0. Let's prove more general form of Dixon's identity: $$ \sum(-1)^k\binom{a+b}{b+k}\binom{b+c}{c+k}\binom{c+a}{a+k}=\binom{a+b+c}{a,b,c} $$ (the version from OP corresponds to $a=b=c=n$).
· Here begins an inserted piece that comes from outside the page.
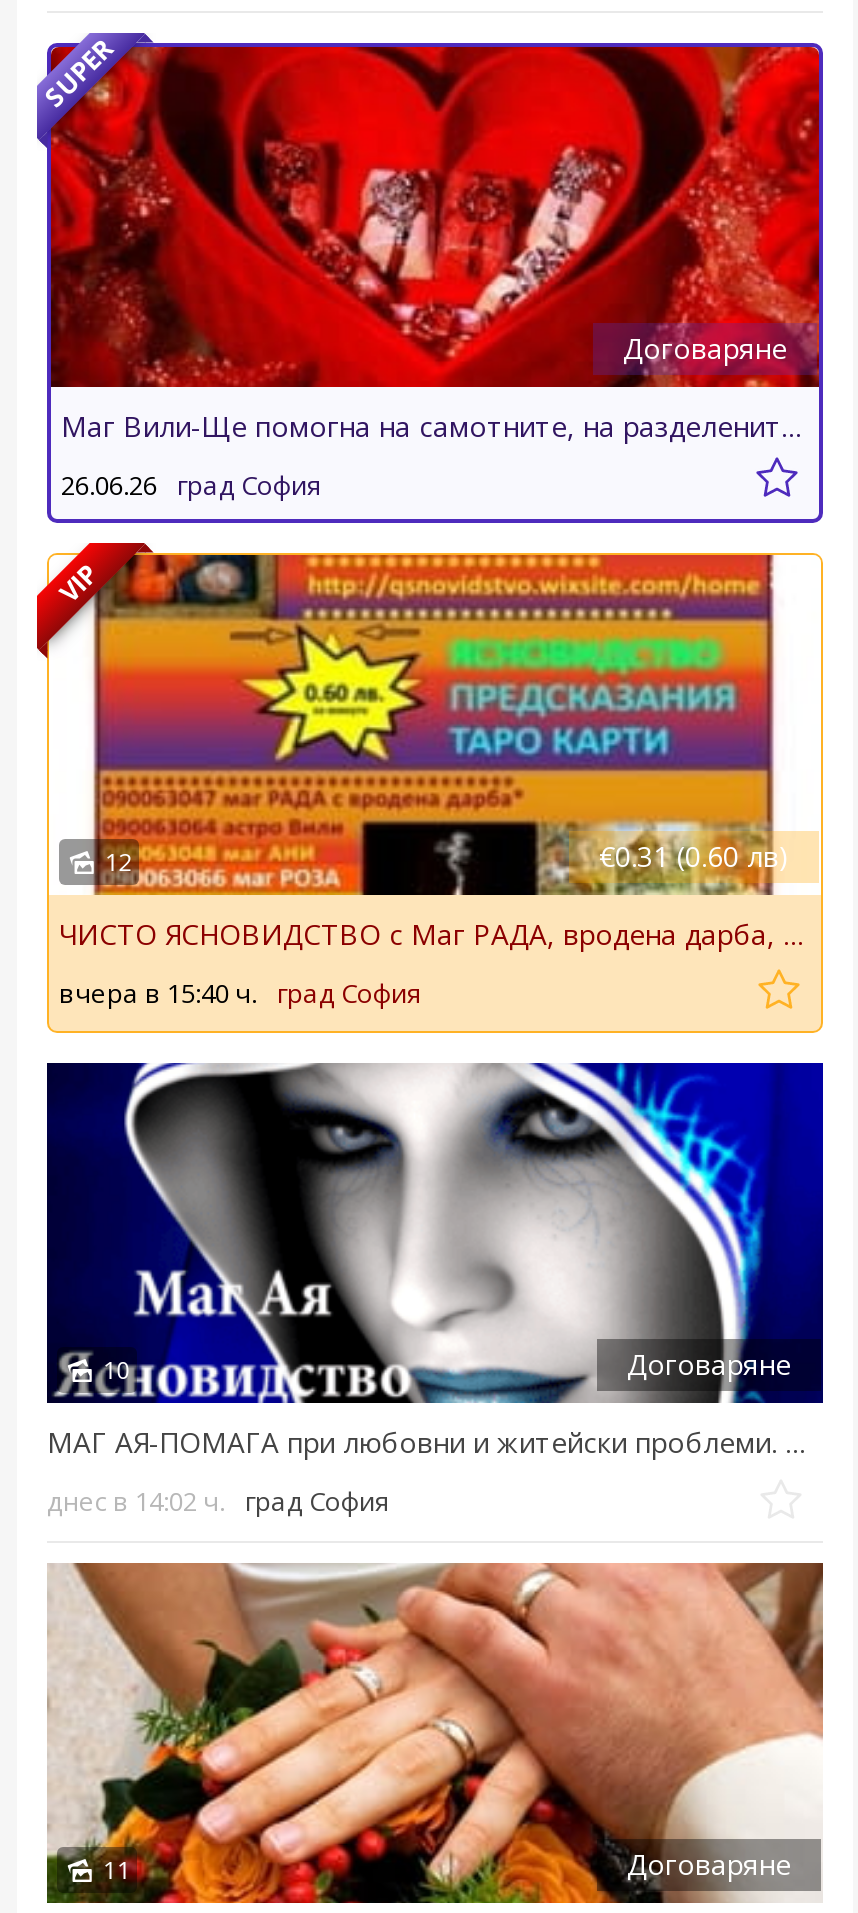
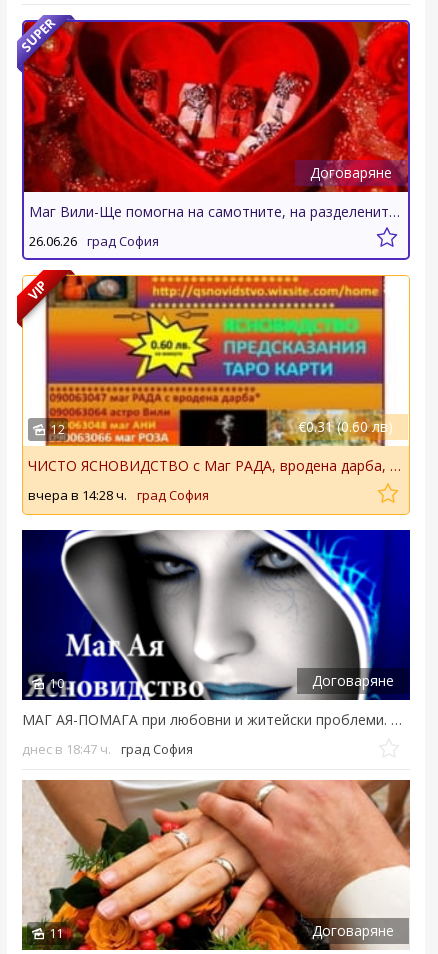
- вчера в 15:40 ч. град София
+ вчера в 14:28 ч. град София

- днес в 14:02 ч. град София
+ днес в 18:47 ч. град София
1. Trinomial coefficients satisfy — and are defined by — a simple recurrence. So we only need to show that LHS — let's denote it $F(a,b,c)$ — satisfies $$ F(a,b,c)=F(a-1,b,c)+F(a,b-1,c)+F(a,b,c-1). $$

2. Let's rewrite LHS in 'Dyson style': it's the constant term of $$ (-1)^{a+b+c}\frac{(x-y)^{a+b}(y-z)^{b+c}(z-x)^{c+a}}{x^{2a}y^{2b}z^{2c}}. $$ But now the recurrence follows immediately from the identity $$ \frac{y^2}{(x-y)(y-z)}+\frac{z^2}{(y-z)(z-x)}+\frac{x^2}{(z-x)(x-y)}=-1 $$ (which is due to Euler, I believe).


$^\dagger$‘Good’ as in ‘I.J.Good. Short Proof of a Conjecture by Dyson’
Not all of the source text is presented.